Google Inc. (GOOG) Improves Retention of Women – a New Business Model?

Google Inc. (NASDAQ:GOOG) is a very analytical company. It compiles data in innumerable ways to look at innumerable patters of users and consumers of its products and services with the goal of making those products and services more intuitive and friendly for the average user. But what the company was noticing that within its own ranks, some users of the office space were leaving Google and moving on to other positions – a group that was, as a whole, on its way up the ranks to perhaps taking up the upper floors of the company’s headquarters:

Google Inc (GOOG)

Women. When Google Inc. (NASDAQ:GOOG) realized that it was losing a disproportionate number of women on its payroll, Google decided to turn its analytic engines inward to find a root cause and attempt a fix. In a recent article Google was revealing the results of its latest algorithm, which was designed to figure out why women were leaving the company, or why the company was having a hard time recruiting women in the first place. Several reasons were cited in the analysis, but one in particular stood out and seemed to have the most dramatic effect – maternity leave.

Google Inc. (NASDAQ:GOOG) originally supplied three months of leave for new moms with partial pay. However, after checking the data on retention of women, the company changed its policy to five months with pull pay for maternity leave. Guess hat? the female attrition rate at the company dropped by half. The story did cite other reasons – women not touting their achievement during a job interview, or not participating self-nomination processes for promotions – but the most dramatic effect that Google could control was maternity leave.

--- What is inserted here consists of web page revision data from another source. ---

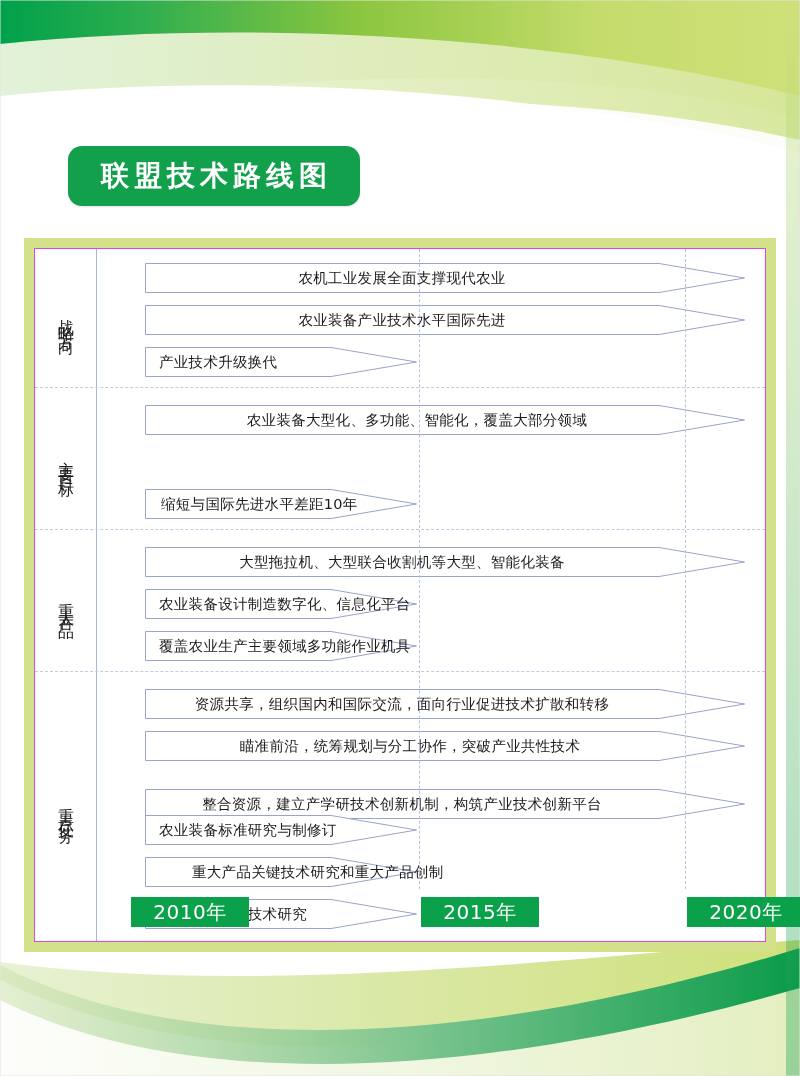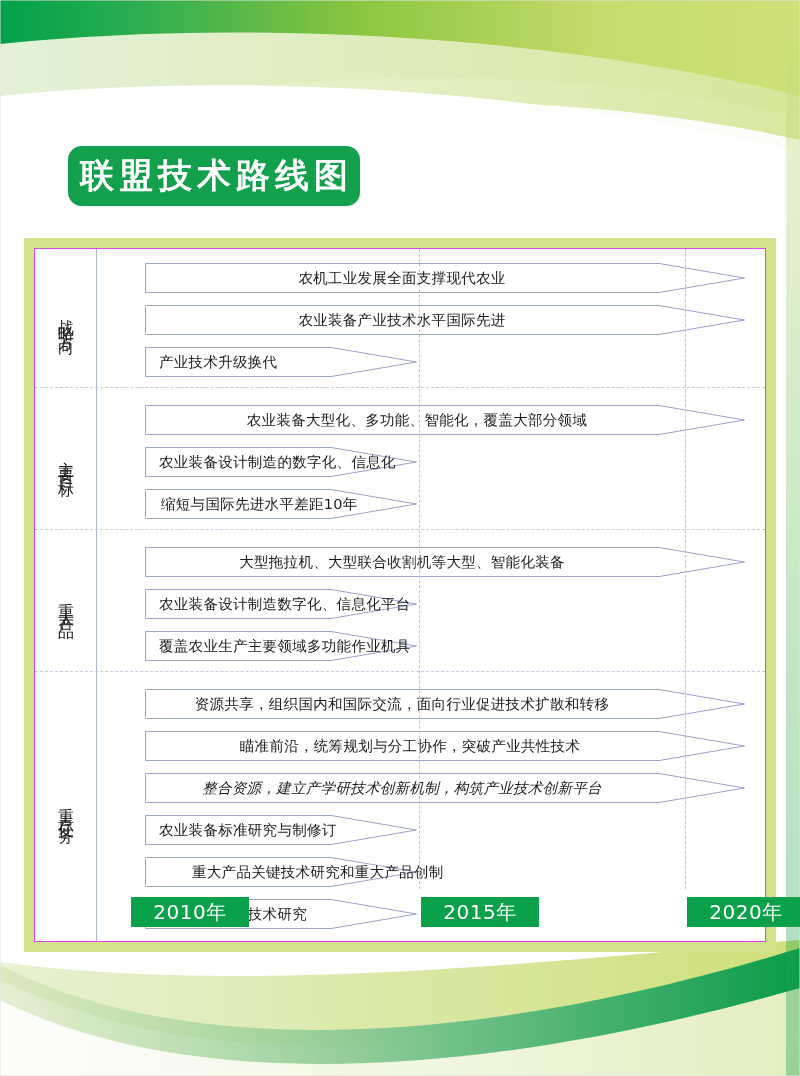--- a/index.html
+++ b/index.html
@@ -25,7 +25,7 @@
     box-shadow:0 1px 2px rgba(0,0,0,.12);
   }
   .title-pill span{
-    color:#ffffff;font-size:34px;font-weight:bold;letter-spacing:5px;
+    color:#ffffff;font-size:28px;font-weight:bold;letter-spacing:5px;
     text-indent:5px;
   }
 

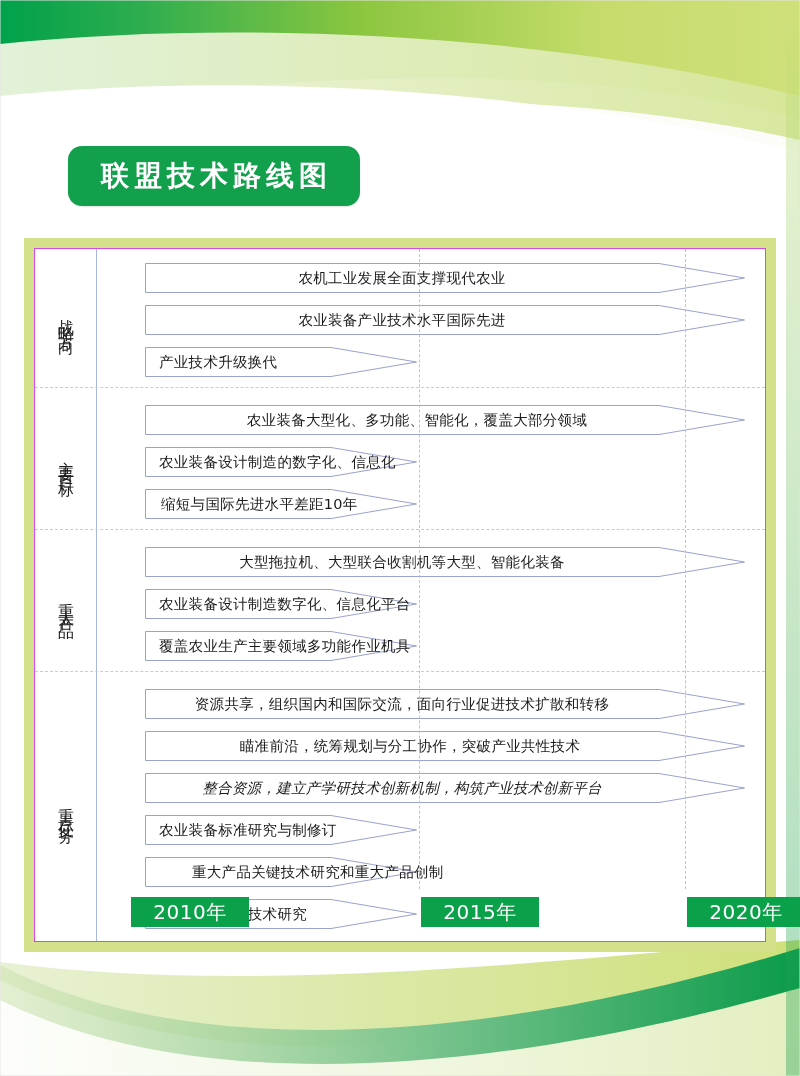--- a/index.html
+++ b/index.html
@@ -193,12 +193,6 @@
               </svg>
               <div class="lbl" style="left: 13px; width: 514px; justify-content: center; padding-left: 4px; box-sizing: border-box;">农业装备大型化、多功能、智能化，覆盖大部分领域</div>
             </div>
-            <div class="arrow" style="left: 48px; top: 198px; width: 272px;">
-              <svg width="272" height="30" viewBox="0 0 272 30">
-                <path d="M0.5,0.5 L186,0.5 L271.5,15 L186,29.5 L0.5,29.5 Z" fill="#ffffff" stroke="#9aa3cc" stroke-width="1"></path>
-              </svg>
-              <div class="lbl" style="left: 0px; width: 186px; justify-content: flex-start; padding-left: 14px; box-sizing: border-box;">农业装备设计制造的数字化、信息化</div>
-            </div>
             <div class="arrow" style="left: 48px; top: 240px; width: 272px;">
               <svg width="272" height="30" viewBox="0 0 272 30">
                 <path d="M0.5,0.5 L186,0.5 L271.5,15 L186,29.5 L0.5,29.5 Z" fill="#ffffff" stroke="#9aa3cc" stroke-width="1"></path>

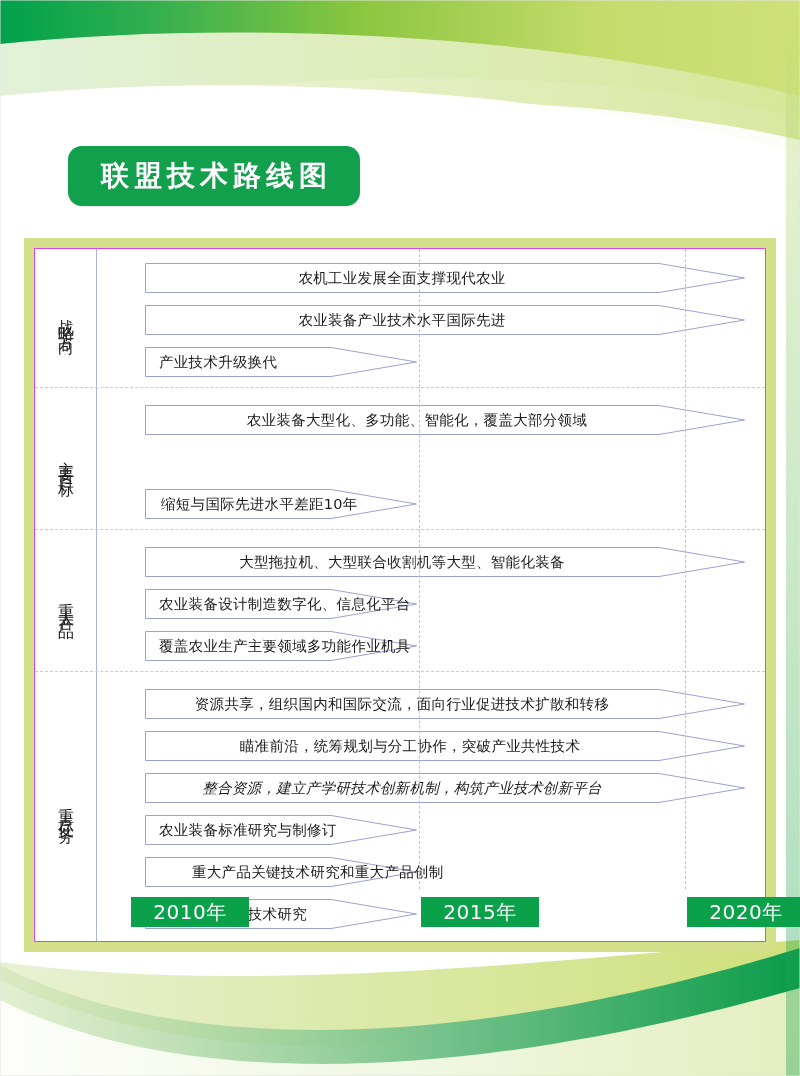--- a/index.html
+++ b/index.html
@@ -229,7 +229,7 @@
               </svg>
               <div class="lbl" style="left: 0px; width: 514px; justify-content: center; padding-left: 16px; box-sizing: border-box;">瞄准前沿，统筹规划与分工协作，突破产业共性技术</div>
             </div>
-            <div class="arrow" style="left: 48px; top: 524px; width: 600px; font-style: italic;">
+            <div class="arrow" style="left: 48px; top: 540px; width: 600px;">
               <svg width="600" height="30" viewBox="0 0 600 30">
                 <path d="M0.5,0.5 L514,0.5 L599.5,15 L514,29.5 L0.5,29.5 Z" fill="#ffffff" stroke="#9aa3cc" stroke-width="1"></path>
               </svg>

How this actually translates on the bottom line is still a little hard to say, but if encouraging women to tout their achievements and to grant more liberal maternity leave – so the mind is recovered, not just the body – an benefit Google Inc. (NASDAQ:GOOG) in making it a more diverse workplace, then perhaps such a policy can become a new model for companies across the country, as data seems to suggest a drop in female employment over the last several years (women in computer/technology jobs dropped 8 percent from 2000-2011 while the number of men rose 16 percent).